- [Exercise requirements]: Your answer must be an exact copy of the lines from the one containing "font-size: 28px ->" through the last line of the records below, with no pictures; please include nothing else.

- [The data]:
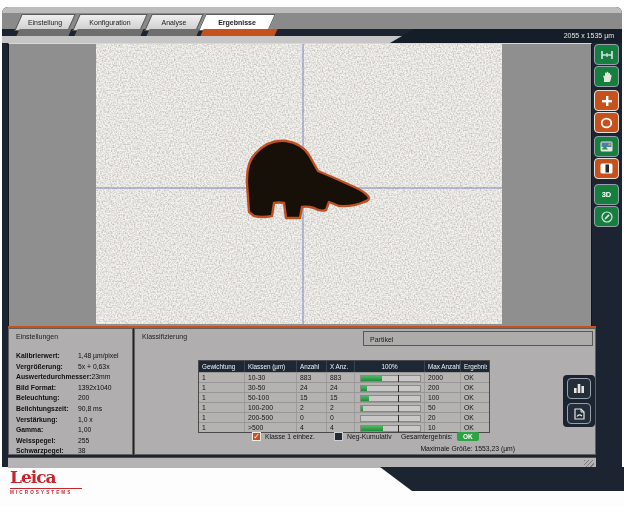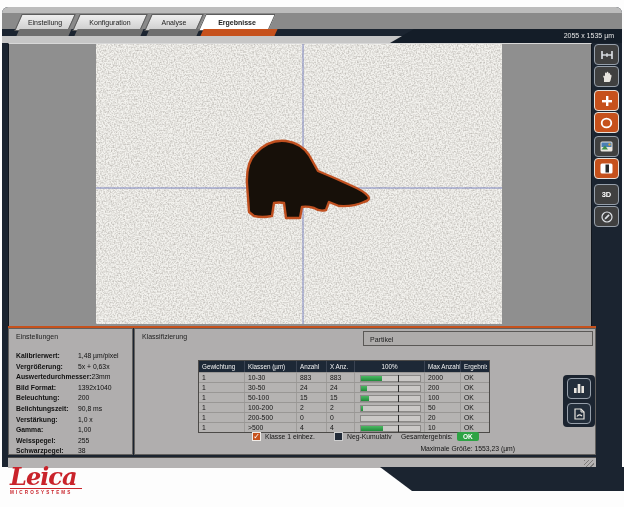"3D" .tbtn { background: #404040 -> #15803d }
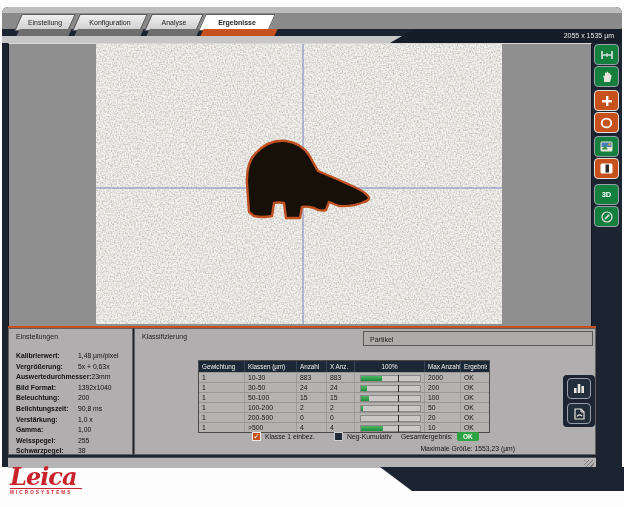"Leica" .leica .script { font-size: 24px -> 17px; font-style: italic -> none }
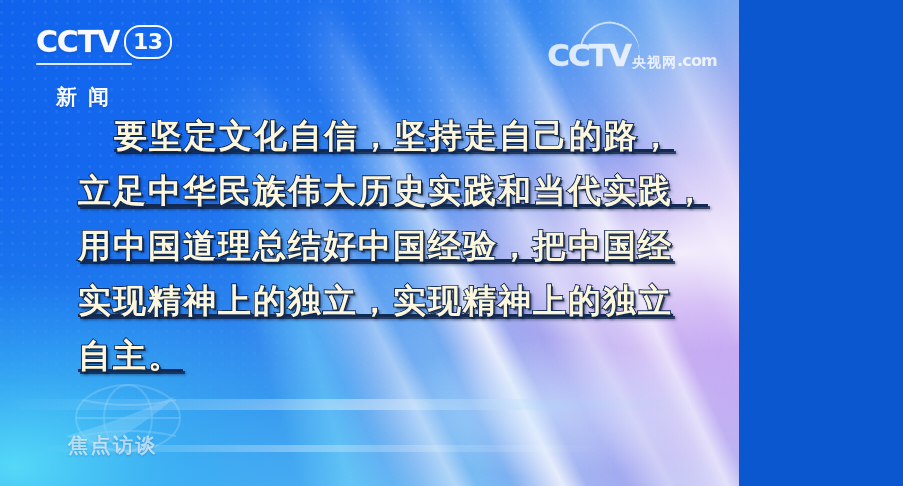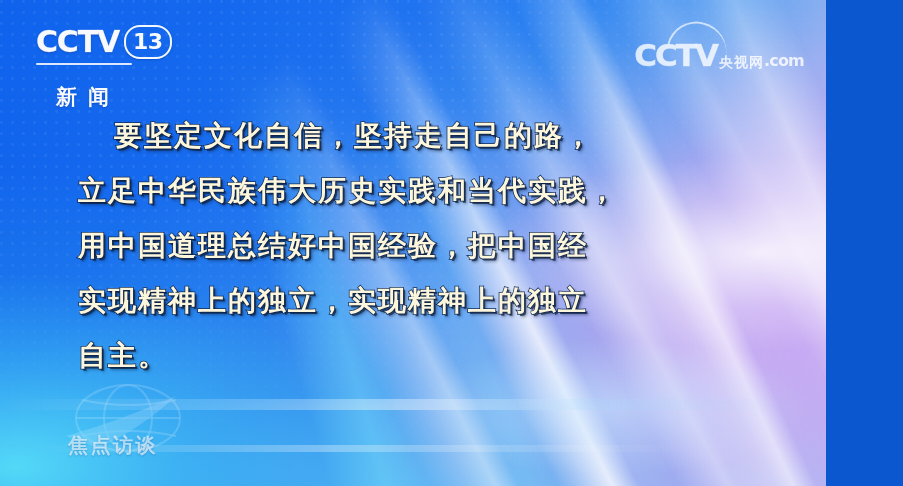"CCTV" #frame { width: 826px -> 739px }
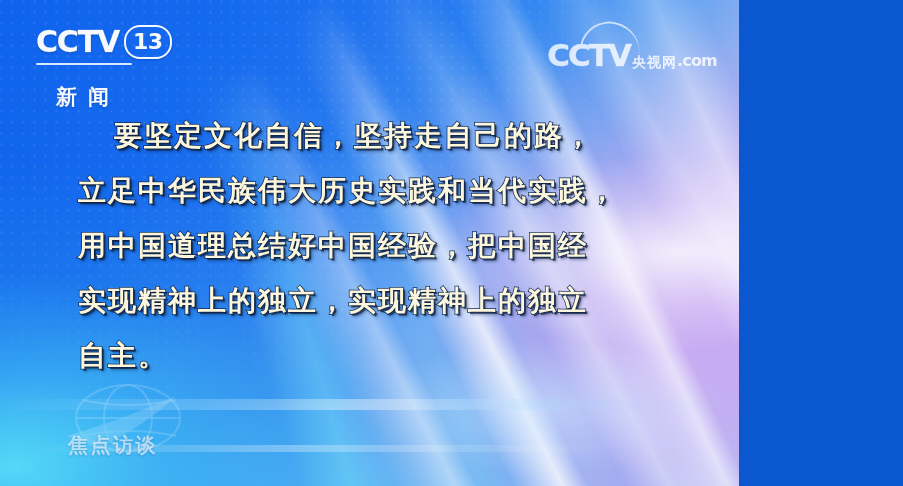"要坚定文化自信，坚持走自己的路，" #quote-block .quote-line { font-size: 28px -> 33px; text-decoration: none -> underline }
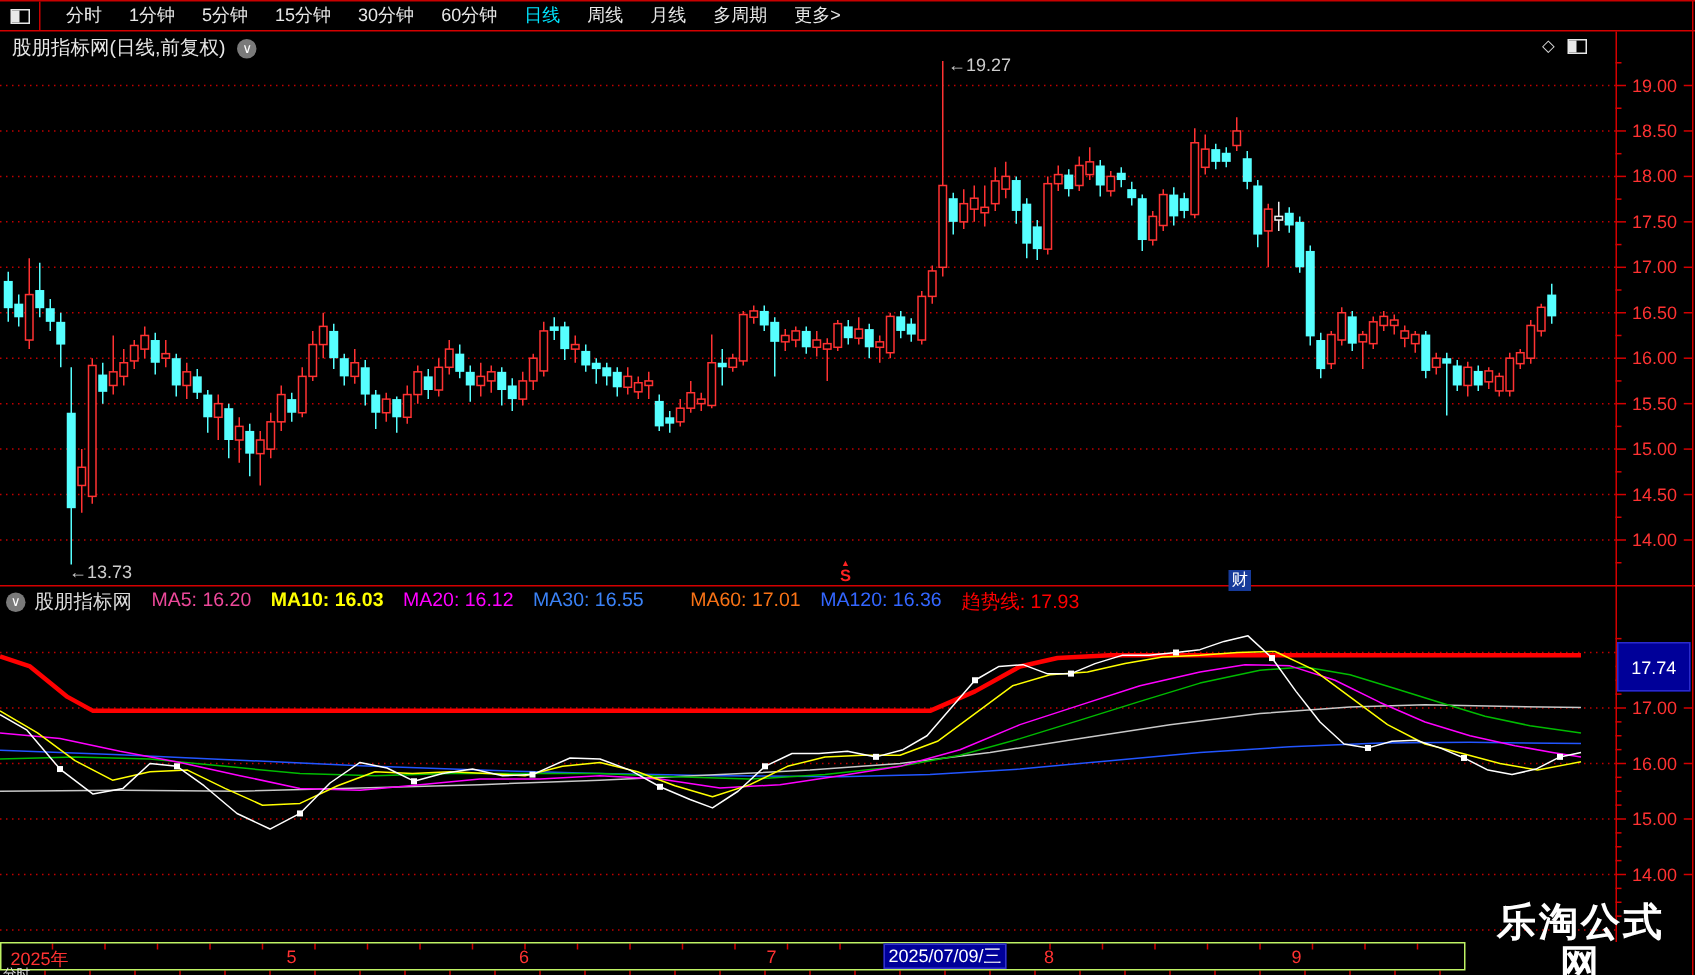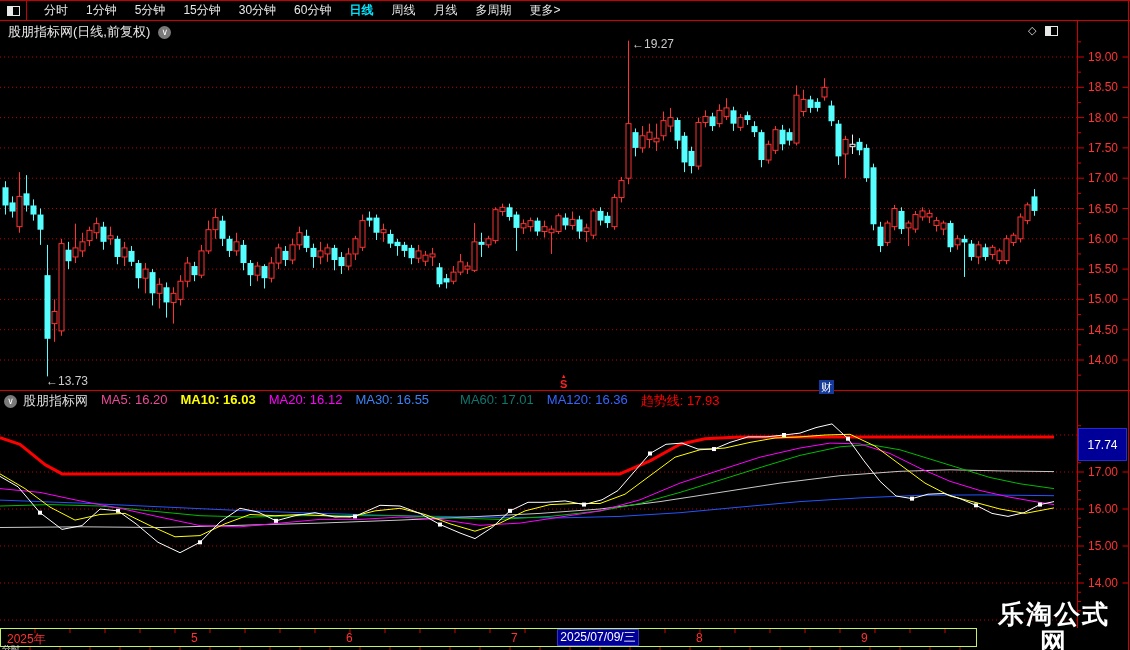"日线" .tb-item.active { font-weight: bold -> none }
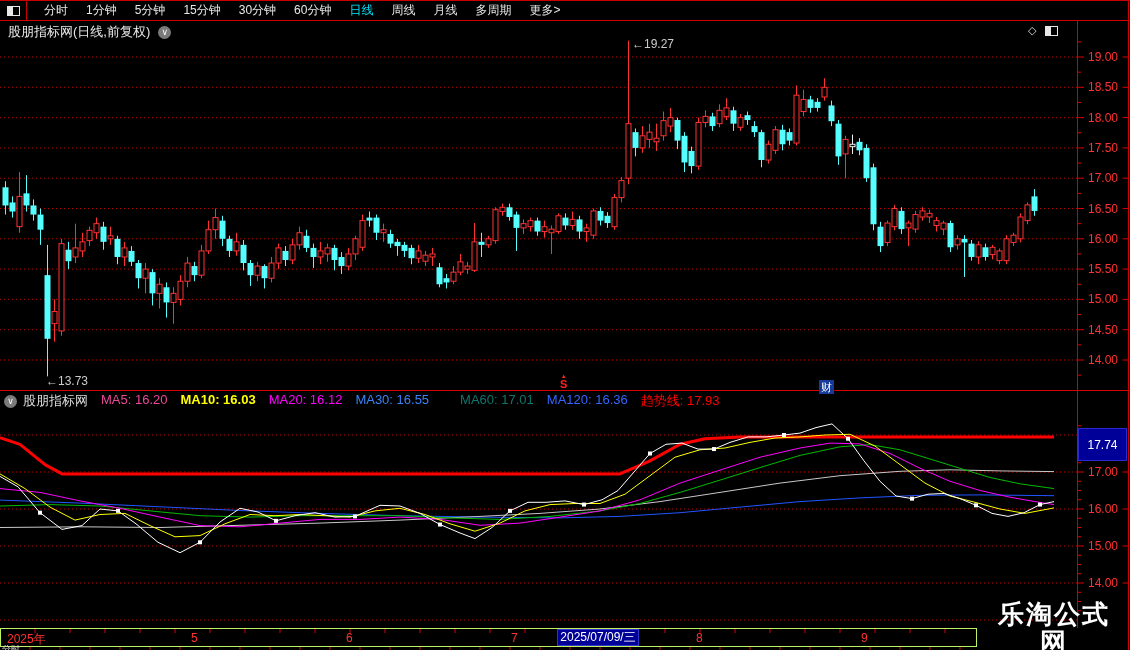"MA60: 17.01" span.leg-item { color: #0f766e -> #f97316 }
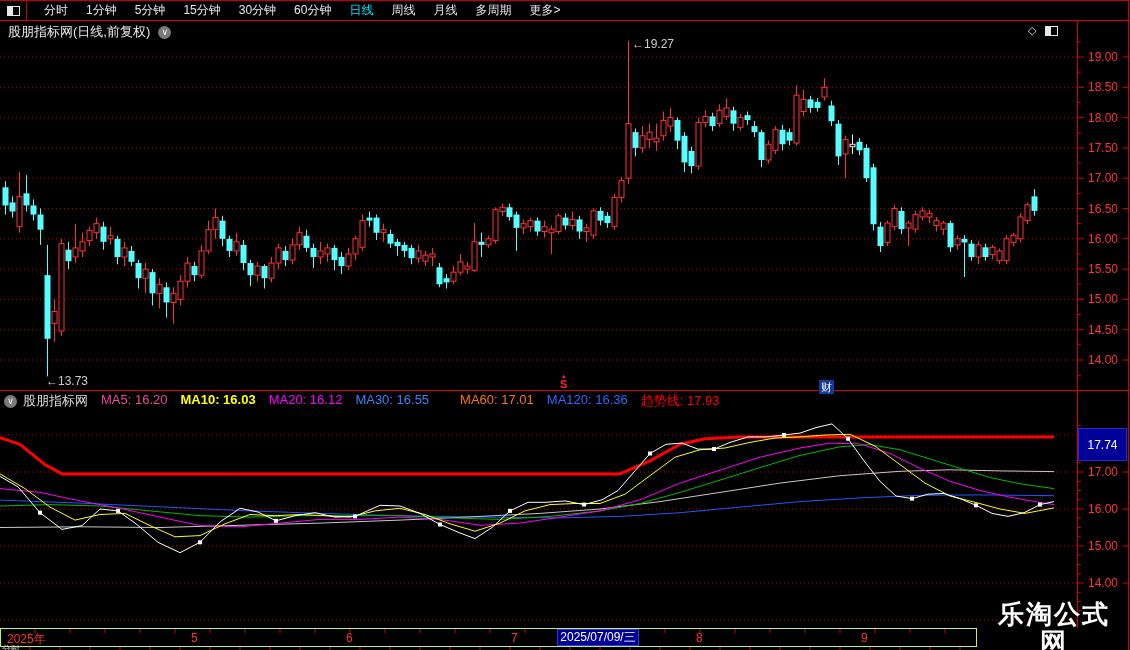"2025/07/09/三" #date-hl { left: 556px -> 588px }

- [Written response]:
"要坚定文化自信，坚持走自己的路，" #quote-block .quote-line { font-size: 28px -> 33px; text-decoration: none -> underline }
"日线" .tb-item.active { font-weight: bold -> none }
"MA60: 17.01" span.leg-item { color: #0f766e -> #f97316 }
"2025/07/09/三" #date-hl { left: 556px -> 588px }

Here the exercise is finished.